Your instructions ▸ Down to the last line, write out the entries below exactly and omit all pictures.

(Stored records)
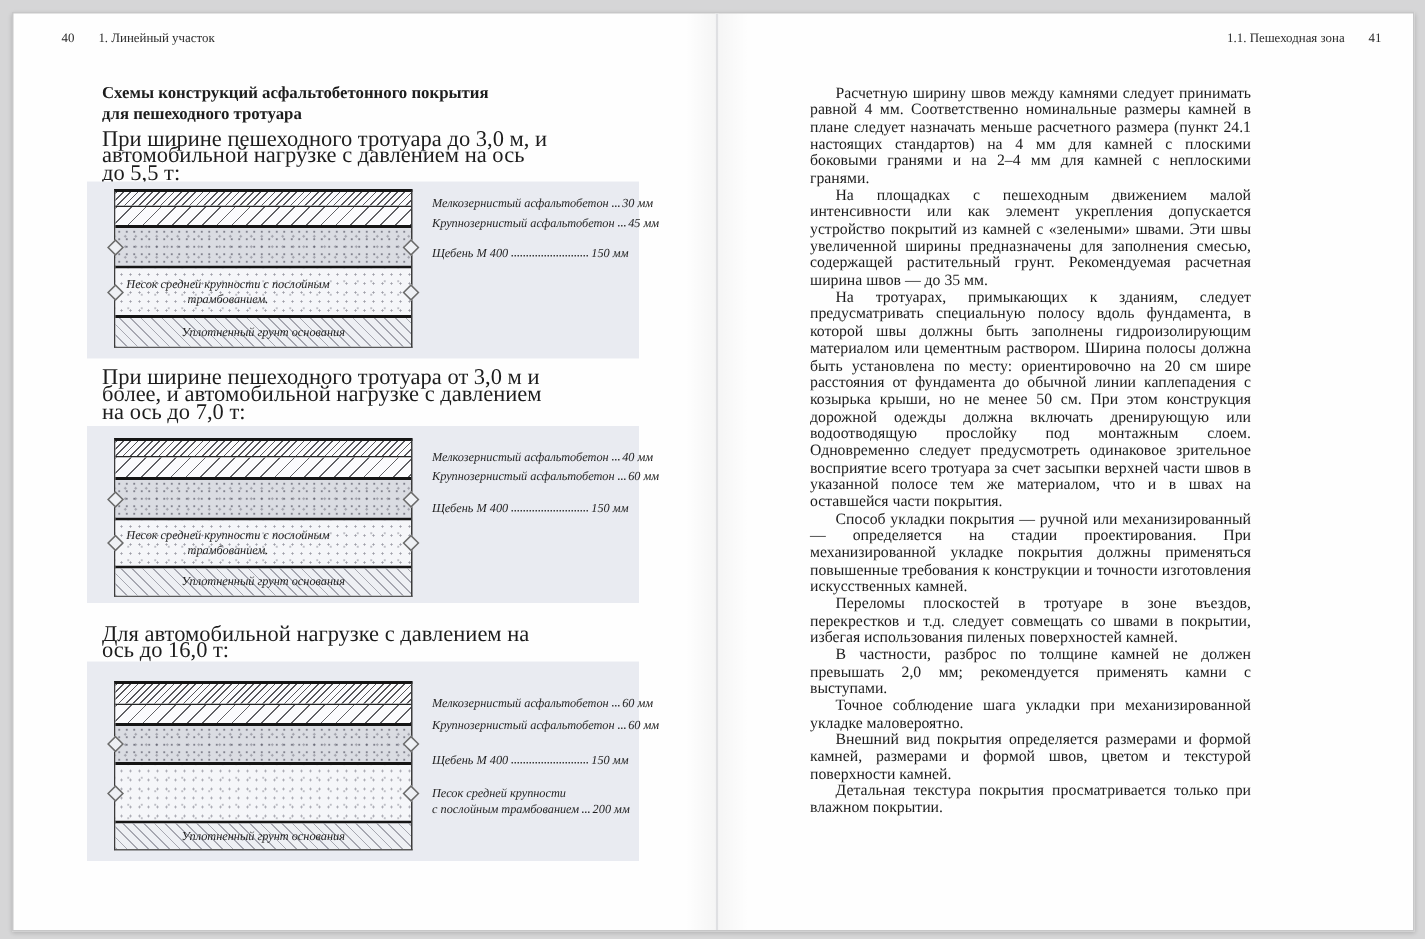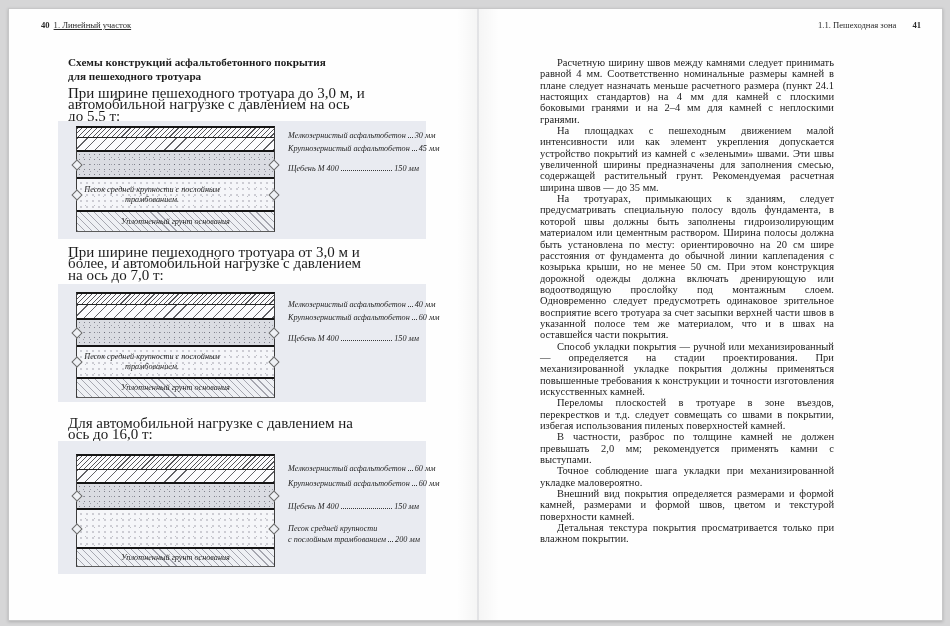--- a/index.html
+++ b/index.html
@@ -29,7 +29,7 @@
   .page.right{left:470px;width:463px;}
 
   .phead{position:absolute;top:11px;font-size:8.6px;line-height:10px;color:#2a2a2a;white-space:nowrap;}
-  .phead .pnum{font-weight:bold;}
+  .phead .pnum{font-weight:normal;}
   .page.left .phead{left:32px;}
   .page.left .phead .rhead{margin-left:4px;text-decoration:underline;}
   .page.right .phead{right:21px;}

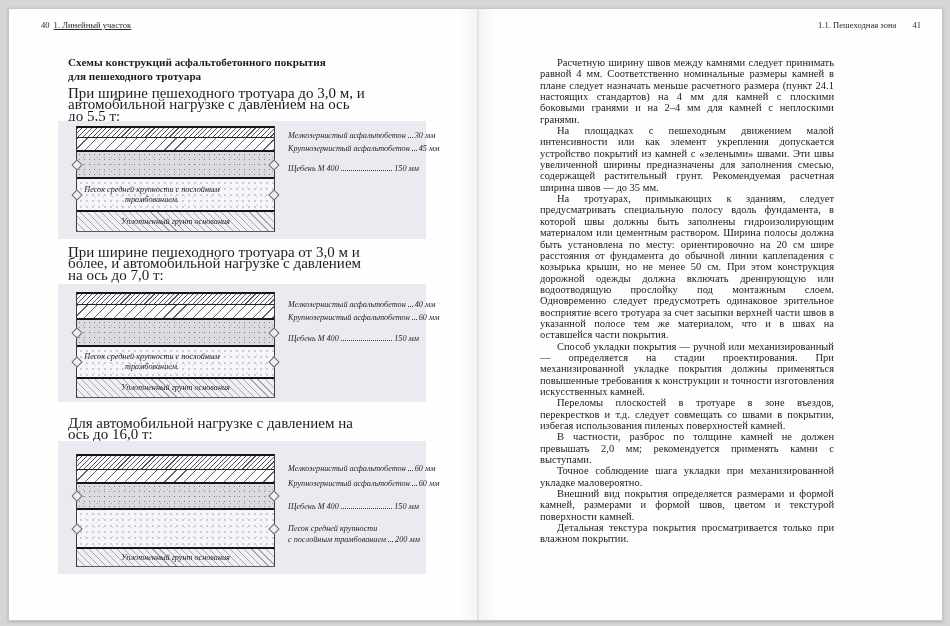--- a/index.html
+++ b/index.html
@@ -31,7 +31,7 @@
   .phead{position:absolute;top:11px;font-size:8.6px;line-height:10px;color:#2a2a2a;white-space:nowrap;}
   .phead .pnum{font-weight:normal;}
   .page.left .phead{left:32px;}
-  .page.left .phead .rhead{margin-left:4px;text-decoration:underline;}
+  .page.left .phead .rhead{margin-left:16px;}
   .page.right .phead{right:21px;}
   .page.right .phead .pnum{margin-left:16px;}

Task solution ▸
--- a/index.html
+++ b/index.html
@@ -29,7 +29,7 @@
   .page.right{left:470px;width:463px;}
 
   .phead{position:absolute;top:11px;font-size:8.6px;line-height:10px;color:#2a2a2a;white-space:nowrap;}
-  .phead .pnum{font-weight:bold;}
+  .phead .pnum{font-weight:normal;}
   .page.left .phead{left:32px;}
   .page.left .phead .rhead{margin-left:4px;text-decoration:underline;}
   .page.right .phead{right:21px;}

--- a/index.html
+++ b/index.html
@@ -31,7 +31,7 @@
   .phead{position:absolute;top:11px;font-size:8.6px;line-height:10px;color:#2a2a2a;white-space:nowrap;}
   .phead .pnum{font-weight:normal;}
   .page.left .phead{left:32px;}
-  .page.left .phead .rhead{margin-left:4px;text-decoration:underline;}
+  .page.left .phead .rhead{margin-left:16px;}
   .page.right .phead{right:21px;}
   .page.right .phead .pnum{margin-left:16px;}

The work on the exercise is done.